Your next step after making inputs is going to be populating those inputs with data, often coming from Observables. The Angular HTTP service uses Observables. And if you use the Redux pattern, the Angular library for that—ngrx—also uses Observables.
Angular’s Big Idea: The Async Pipe
One big upshot of using Observables is you can remove code repetition significantly using the async pipe.
Observables aren’t executed until they’re subscribed to, and the async
pipe in your Angular templates will subscribe to the Observable for you instead of writing subscription code in your component class. The async pipe will also handle unsubscribing, and works with the onPush
change detection strategy. Angular uses this to optimize changes to the component tree.

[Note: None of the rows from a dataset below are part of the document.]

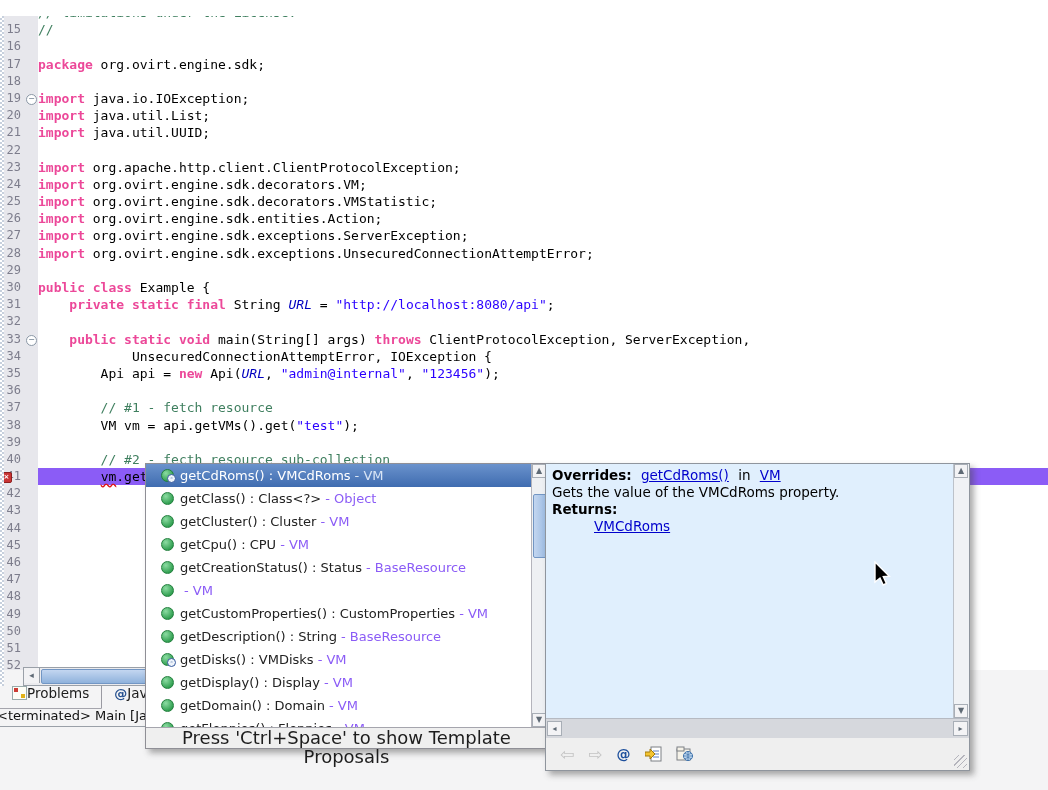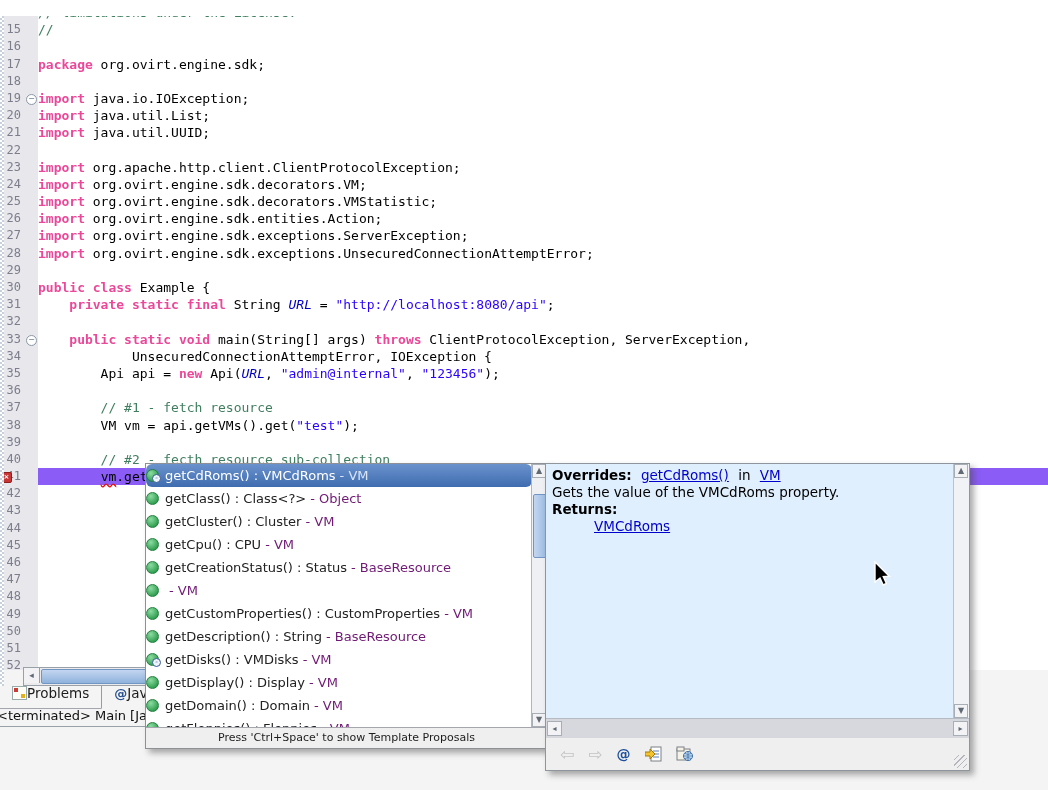"getCdRoms() : VMCdRoms" .crow { border-radius: 6px -> none; padding-left: 0 -> 15px }
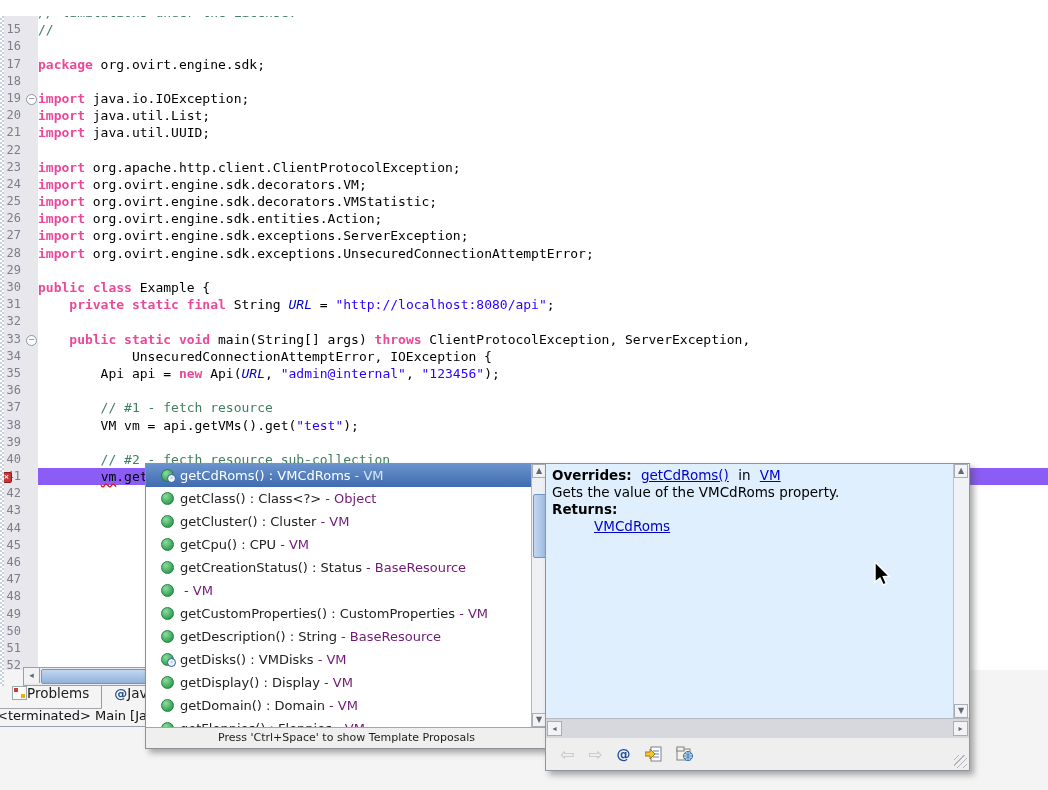"- Object" .corigin { color: #701a75 -> #8b5cf6 }
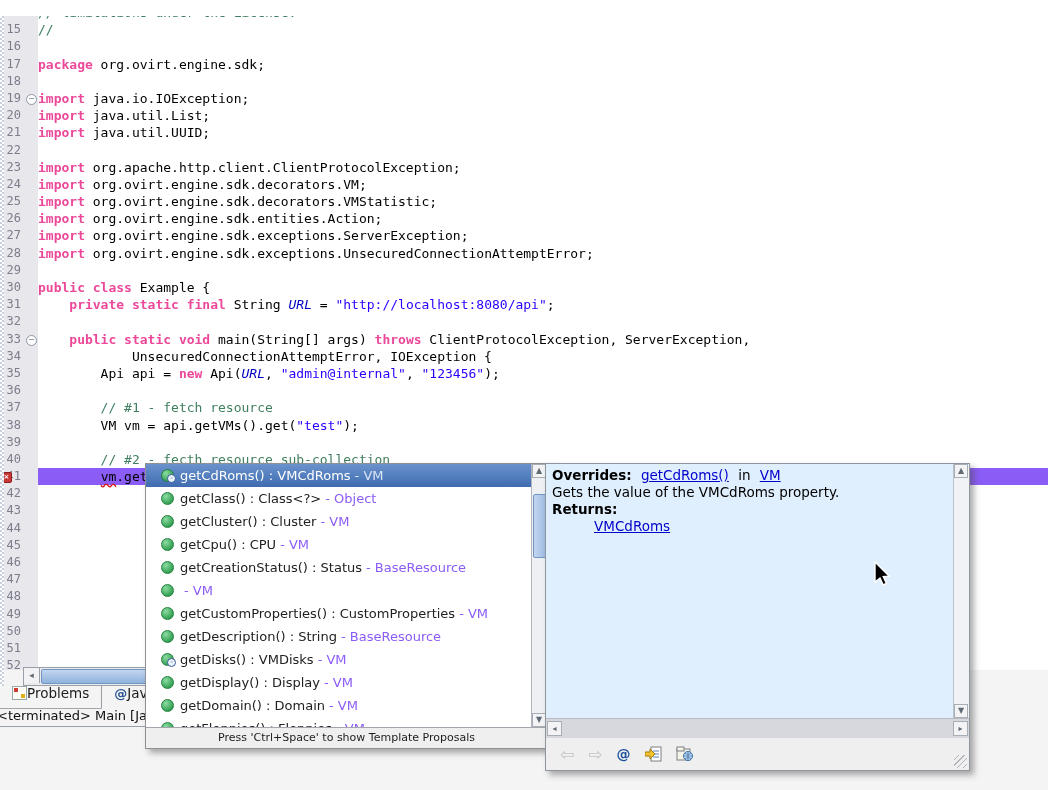"Press 'Ctrl+Space' to show Template" #chint { font-size: 11px -> 18px }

Using the async pipe, you can drive UI behavior, and feed data into your child components without having to write the subscription code into your class. The async pipe can be used in a *ngIf
to drive a little bit of conditional logic. This is especially useful with the ng-container
element, because it can be used with ng-template
to change what’s displayed based on whether the Observable has data or not. The async pipe can be used in a *ngFor
to feed an array into your template, or a component input to send that data where it’s more useful.
Rinse and repeat
Now keep going through this process with each top level page in your AngularJS app, and keep an eye out for services, pipes, and other Angular features you can use. Before you know it, you’ll have a whole new application!
What about dependencies?
Good luck 🤷! Some libraries have maintained compatibility after the ng2 change, some didn’t.
There are replacements for most common cases of UI components. If you aren’t doing a full redesign to Google’s Material UI, you should still familiarize yourself with Google’s Material UI CDK. The CDK serves as a library of unstyled components that implement UI behaviors in Material UI, and you can style these to match your project.